機械による自然——KulfiQ『レイニーレイ』
雨が好きだ。
正確に言えば、
深夜、家の中にいて、窓の外から聞こえる、終始同じ強さで降り続ける、雨の音が好きだ。
そこには強い安心感があるから。
確かな音が緩和する、深夜起きていることへの微かな罪悪感。
止まる気配のない水の流れがもたらす、ある種の生。それはちょうど、血液みたいだ。
正確に打ち続ける機械の音も、たまに、そんな逆説的な「機械がゆえの生」を与えてくれる。
*
KulfiQ『レイニーレイ』。
梅雨入りすると聴いてしまう曲。
歳時記なんか知ったこっちゃない現代人の、滑稽な季節感。なのは分かっていても、季節というのは毎度巡ってきて都合が良いし、少しばかりずるい。
「フリーソフト縛りで曲を作ろう」という企画で作られたその楽曲は、ピコピコいう電子音と極めて正確なドラムのリズムが曲調を支配する。
イントロ、「ミーレミファー」とフレーズの途中途中で伸ばす音が全く減衰せずただ真っ直ぐ空間を貫く様を感じていると、タタタタタタタタと至極均等に刻む機械のドラムに打たれ(感覚的には「撃たれ」)る。

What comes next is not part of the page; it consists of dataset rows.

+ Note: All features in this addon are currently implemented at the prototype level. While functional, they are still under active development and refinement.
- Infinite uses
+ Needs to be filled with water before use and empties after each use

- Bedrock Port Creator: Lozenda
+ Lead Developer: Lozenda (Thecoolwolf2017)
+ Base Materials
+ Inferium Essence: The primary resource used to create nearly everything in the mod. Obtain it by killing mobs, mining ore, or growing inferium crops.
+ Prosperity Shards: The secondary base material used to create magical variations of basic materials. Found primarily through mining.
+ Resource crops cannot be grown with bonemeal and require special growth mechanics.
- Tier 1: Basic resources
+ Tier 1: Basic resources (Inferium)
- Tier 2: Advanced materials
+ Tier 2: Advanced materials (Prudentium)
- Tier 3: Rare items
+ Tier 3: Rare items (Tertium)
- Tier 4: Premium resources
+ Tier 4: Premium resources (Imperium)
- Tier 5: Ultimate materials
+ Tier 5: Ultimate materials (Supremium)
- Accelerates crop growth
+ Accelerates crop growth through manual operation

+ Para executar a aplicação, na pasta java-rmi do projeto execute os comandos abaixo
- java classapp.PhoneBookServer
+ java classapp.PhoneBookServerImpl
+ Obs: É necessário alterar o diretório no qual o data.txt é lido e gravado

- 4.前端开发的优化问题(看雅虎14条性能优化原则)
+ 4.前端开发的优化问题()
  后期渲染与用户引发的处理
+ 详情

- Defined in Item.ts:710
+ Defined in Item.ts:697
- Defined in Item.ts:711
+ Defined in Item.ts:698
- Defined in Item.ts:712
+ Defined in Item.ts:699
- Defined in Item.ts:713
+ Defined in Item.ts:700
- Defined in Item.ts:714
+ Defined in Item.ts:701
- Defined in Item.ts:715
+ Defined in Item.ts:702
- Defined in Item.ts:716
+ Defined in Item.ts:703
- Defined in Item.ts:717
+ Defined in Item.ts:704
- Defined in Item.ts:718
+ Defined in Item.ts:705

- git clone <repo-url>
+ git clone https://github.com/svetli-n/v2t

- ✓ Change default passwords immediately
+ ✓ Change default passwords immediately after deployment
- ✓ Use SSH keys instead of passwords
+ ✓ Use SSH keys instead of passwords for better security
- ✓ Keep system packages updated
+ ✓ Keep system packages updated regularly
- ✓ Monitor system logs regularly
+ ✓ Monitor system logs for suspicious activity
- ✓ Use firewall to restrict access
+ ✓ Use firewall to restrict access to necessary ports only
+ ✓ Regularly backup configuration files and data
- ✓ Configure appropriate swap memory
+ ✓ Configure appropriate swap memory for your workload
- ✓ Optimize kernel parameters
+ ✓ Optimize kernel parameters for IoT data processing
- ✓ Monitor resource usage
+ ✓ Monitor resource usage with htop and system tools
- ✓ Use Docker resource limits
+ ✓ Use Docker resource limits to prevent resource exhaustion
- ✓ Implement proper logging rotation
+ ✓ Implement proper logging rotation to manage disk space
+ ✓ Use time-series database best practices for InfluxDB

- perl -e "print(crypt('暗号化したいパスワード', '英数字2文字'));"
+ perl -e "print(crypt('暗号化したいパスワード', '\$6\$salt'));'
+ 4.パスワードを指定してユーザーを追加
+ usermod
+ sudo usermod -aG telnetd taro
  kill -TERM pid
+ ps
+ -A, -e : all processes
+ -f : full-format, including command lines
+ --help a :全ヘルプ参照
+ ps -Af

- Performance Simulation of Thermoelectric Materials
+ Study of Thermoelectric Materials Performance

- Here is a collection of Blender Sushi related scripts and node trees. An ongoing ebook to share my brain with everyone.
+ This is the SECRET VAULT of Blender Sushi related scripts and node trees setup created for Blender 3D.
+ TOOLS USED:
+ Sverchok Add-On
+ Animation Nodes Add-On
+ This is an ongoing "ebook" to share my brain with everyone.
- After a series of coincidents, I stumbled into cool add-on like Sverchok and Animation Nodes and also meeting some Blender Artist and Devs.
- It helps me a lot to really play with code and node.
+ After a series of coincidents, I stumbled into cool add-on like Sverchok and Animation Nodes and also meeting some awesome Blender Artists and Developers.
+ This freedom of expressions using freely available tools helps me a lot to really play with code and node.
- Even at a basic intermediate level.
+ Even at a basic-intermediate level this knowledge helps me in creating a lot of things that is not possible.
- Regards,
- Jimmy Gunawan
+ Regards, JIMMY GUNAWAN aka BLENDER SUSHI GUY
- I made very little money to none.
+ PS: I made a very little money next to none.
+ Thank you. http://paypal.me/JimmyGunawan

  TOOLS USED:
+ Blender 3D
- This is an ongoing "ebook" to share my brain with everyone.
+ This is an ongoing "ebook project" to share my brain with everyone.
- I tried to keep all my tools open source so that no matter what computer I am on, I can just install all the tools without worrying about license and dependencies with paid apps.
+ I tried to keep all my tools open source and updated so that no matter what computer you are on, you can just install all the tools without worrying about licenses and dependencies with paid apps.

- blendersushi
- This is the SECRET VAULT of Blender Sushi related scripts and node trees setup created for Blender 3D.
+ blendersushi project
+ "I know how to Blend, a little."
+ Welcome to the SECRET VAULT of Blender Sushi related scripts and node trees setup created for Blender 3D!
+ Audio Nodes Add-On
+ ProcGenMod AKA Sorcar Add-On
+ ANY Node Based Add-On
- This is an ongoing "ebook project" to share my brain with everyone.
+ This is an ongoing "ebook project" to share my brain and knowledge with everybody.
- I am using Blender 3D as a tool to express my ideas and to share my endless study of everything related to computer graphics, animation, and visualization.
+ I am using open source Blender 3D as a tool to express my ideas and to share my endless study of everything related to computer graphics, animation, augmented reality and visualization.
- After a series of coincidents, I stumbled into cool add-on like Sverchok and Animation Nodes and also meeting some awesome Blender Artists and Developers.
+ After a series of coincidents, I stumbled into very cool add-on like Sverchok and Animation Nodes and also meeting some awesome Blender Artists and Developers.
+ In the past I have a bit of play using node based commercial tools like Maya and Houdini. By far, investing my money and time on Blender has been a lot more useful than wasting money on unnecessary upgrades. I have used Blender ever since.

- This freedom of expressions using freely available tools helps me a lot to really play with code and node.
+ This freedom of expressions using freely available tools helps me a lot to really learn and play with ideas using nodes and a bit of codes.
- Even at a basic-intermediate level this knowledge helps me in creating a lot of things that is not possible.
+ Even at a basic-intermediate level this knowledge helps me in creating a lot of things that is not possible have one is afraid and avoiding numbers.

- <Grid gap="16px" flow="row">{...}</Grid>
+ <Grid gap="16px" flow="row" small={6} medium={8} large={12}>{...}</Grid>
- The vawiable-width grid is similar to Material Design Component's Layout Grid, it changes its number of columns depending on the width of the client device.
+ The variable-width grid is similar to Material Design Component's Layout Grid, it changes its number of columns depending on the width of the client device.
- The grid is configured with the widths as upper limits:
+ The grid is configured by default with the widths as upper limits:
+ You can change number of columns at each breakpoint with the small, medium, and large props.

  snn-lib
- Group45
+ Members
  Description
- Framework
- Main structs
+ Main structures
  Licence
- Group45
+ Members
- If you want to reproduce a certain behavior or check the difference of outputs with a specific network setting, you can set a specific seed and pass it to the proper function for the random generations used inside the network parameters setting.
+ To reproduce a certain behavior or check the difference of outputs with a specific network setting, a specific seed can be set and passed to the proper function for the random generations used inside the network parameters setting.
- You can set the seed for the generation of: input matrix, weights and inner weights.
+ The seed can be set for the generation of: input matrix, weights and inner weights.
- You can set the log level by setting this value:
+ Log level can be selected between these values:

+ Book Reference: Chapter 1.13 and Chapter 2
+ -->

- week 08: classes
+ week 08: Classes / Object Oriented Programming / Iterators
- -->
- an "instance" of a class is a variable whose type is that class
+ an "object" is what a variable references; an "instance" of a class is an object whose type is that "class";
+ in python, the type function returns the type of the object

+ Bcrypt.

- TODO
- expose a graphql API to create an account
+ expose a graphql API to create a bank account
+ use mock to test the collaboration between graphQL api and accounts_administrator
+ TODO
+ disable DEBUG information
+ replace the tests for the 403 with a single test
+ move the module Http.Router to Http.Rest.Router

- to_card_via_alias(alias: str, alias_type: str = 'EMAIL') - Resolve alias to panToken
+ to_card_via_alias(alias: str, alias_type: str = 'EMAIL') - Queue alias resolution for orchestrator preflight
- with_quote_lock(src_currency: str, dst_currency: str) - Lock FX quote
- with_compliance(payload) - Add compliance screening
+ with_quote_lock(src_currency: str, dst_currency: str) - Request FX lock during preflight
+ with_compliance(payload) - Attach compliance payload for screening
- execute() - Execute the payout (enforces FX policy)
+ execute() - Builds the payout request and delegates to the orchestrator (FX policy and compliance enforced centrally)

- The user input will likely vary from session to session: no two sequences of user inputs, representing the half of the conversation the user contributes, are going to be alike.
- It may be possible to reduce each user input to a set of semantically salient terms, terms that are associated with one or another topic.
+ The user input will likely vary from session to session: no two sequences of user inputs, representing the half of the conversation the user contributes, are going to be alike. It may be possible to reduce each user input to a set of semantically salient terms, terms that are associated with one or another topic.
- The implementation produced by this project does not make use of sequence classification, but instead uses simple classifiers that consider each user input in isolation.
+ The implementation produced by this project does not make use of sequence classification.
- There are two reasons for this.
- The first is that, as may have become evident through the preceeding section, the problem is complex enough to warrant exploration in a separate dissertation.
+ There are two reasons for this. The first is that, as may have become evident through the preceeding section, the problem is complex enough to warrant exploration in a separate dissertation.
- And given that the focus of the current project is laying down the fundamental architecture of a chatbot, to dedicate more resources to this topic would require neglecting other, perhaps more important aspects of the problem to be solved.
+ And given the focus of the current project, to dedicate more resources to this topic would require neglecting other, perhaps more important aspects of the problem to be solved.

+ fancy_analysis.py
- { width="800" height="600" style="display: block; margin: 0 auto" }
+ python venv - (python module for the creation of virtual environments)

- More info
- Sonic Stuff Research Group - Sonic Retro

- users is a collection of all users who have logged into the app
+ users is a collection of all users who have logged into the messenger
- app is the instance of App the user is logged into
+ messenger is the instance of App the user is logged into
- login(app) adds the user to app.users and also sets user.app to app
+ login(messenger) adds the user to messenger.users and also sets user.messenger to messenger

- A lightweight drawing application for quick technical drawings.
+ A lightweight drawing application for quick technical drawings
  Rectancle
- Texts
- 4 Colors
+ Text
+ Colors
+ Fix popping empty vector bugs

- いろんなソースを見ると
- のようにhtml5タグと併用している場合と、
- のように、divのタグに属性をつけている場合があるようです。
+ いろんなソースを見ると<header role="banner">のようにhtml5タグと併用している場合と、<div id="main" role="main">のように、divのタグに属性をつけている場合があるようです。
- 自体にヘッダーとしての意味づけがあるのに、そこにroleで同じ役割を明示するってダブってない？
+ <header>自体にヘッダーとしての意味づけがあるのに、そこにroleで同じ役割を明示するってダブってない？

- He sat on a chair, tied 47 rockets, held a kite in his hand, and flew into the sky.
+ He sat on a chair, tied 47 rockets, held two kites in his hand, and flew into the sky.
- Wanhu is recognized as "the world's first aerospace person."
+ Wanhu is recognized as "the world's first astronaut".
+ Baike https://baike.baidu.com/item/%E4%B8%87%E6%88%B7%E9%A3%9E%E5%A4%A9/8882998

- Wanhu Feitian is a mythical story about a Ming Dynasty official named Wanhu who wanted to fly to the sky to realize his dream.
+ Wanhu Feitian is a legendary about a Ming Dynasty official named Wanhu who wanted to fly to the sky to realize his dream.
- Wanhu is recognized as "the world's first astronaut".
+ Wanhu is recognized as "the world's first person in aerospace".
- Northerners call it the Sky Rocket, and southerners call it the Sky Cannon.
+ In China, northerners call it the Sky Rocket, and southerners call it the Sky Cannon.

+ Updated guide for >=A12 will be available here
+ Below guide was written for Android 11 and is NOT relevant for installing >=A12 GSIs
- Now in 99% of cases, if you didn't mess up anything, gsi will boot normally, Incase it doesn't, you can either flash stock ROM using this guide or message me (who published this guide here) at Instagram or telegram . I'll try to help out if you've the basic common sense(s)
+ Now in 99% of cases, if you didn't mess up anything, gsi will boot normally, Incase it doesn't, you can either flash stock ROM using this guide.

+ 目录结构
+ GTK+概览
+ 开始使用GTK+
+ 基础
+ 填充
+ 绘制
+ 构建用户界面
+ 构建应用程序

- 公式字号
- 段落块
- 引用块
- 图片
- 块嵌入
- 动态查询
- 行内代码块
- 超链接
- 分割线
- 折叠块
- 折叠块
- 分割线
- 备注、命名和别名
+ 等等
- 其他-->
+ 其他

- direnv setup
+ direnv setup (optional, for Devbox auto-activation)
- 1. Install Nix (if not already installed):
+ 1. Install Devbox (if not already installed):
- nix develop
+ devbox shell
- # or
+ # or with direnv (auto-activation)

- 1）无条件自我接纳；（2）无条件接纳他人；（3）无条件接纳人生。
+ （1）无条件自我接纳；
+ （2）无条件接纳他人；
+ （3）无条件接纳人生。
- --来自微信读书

恐れを知らず、ひたすら前へ進む機械の音。それに被さるミクの声は、低く落ち着いたいつものKulfiQさんの使うミク。
そんな、なんだか一見前向きっぽい歌詞が、怯まずぽんぽん出てくるメロディの拍頭に合わせて素直に紡がれる。
だけどよく聞くと、
あれ、
飛び出したけど、その場を行ったり来たりしていて、何か変えられてはいないようだ。
それはちょっぴり、「夜に考え事するのは良くない」とか、そんなこと分かってても、ただの堂々巡りでも、終わらせたくない、眠りたくない真夜中の思考のよう。
「夜は明ける」「止まない雨はない」
だけど、雨の降り続ける夜が、何よりずっと優しくて、ずっと生きていて、救ってくれることがあることを、私は知っている。
——それが結局、何の解決を見ないものだとしても。
そして、最後のサビ前。
この歌詞だけ見たら、ちょっと目を背けたくなってしまうほどやたら前向きな言葉で、
人に元気に応援されるように歌われても困るし、
感情込めて涙を拭きながら歌われても困る。
熱くならなくても、
声を震わせなくても、
ミクの声は最初から何も変わらず、淡々と、ぽつりぽつりと、私に滴る。
それだけで、水はいつしか溜まって、音域もいつしか上がっているし、転調するだけのエネルギーも持っている。
この「消えてなくなってしまったら」。
あんなに低く落ち着いて始まったことを忘れそうなくらい曲中で一番高く、
今まで雨粒のように一言ずつぽつり語ってきて、ここは一息が長く細かい。
知っていた、だけど怖くて言えなかったことばを思い切って絞り出すみたいに。
その絞り出した息の細さがもたらす少しの苦しさも補強して、雨が止むことはここで、僕が消えることと結びつく。
なんとなくのイメージなら、晴れがポジティブで、雨はネガティブだ。
けれど、「枯れた花瓶の花」にはじまって、乾いた対象と対比するような印象もあるこの曲。
降り続く雨は、時に生だ。
*
梅雨が明けた。
まだあと数週間、雨に宥めてもらいながらダラダラと書こうと思っていたのに、2022年の梅雨は、とっとと明けてしまった。
…と思ったら7月も半ば、梅雨みたいな天気になった。
6月のくせに真夏みたいな顔をしてた、あの明らかに生命を脅かしそうな日差しからは目を背けたいけれど。
淡く、穏やかに降り注ぐ光を受け入れて、雨を見よう。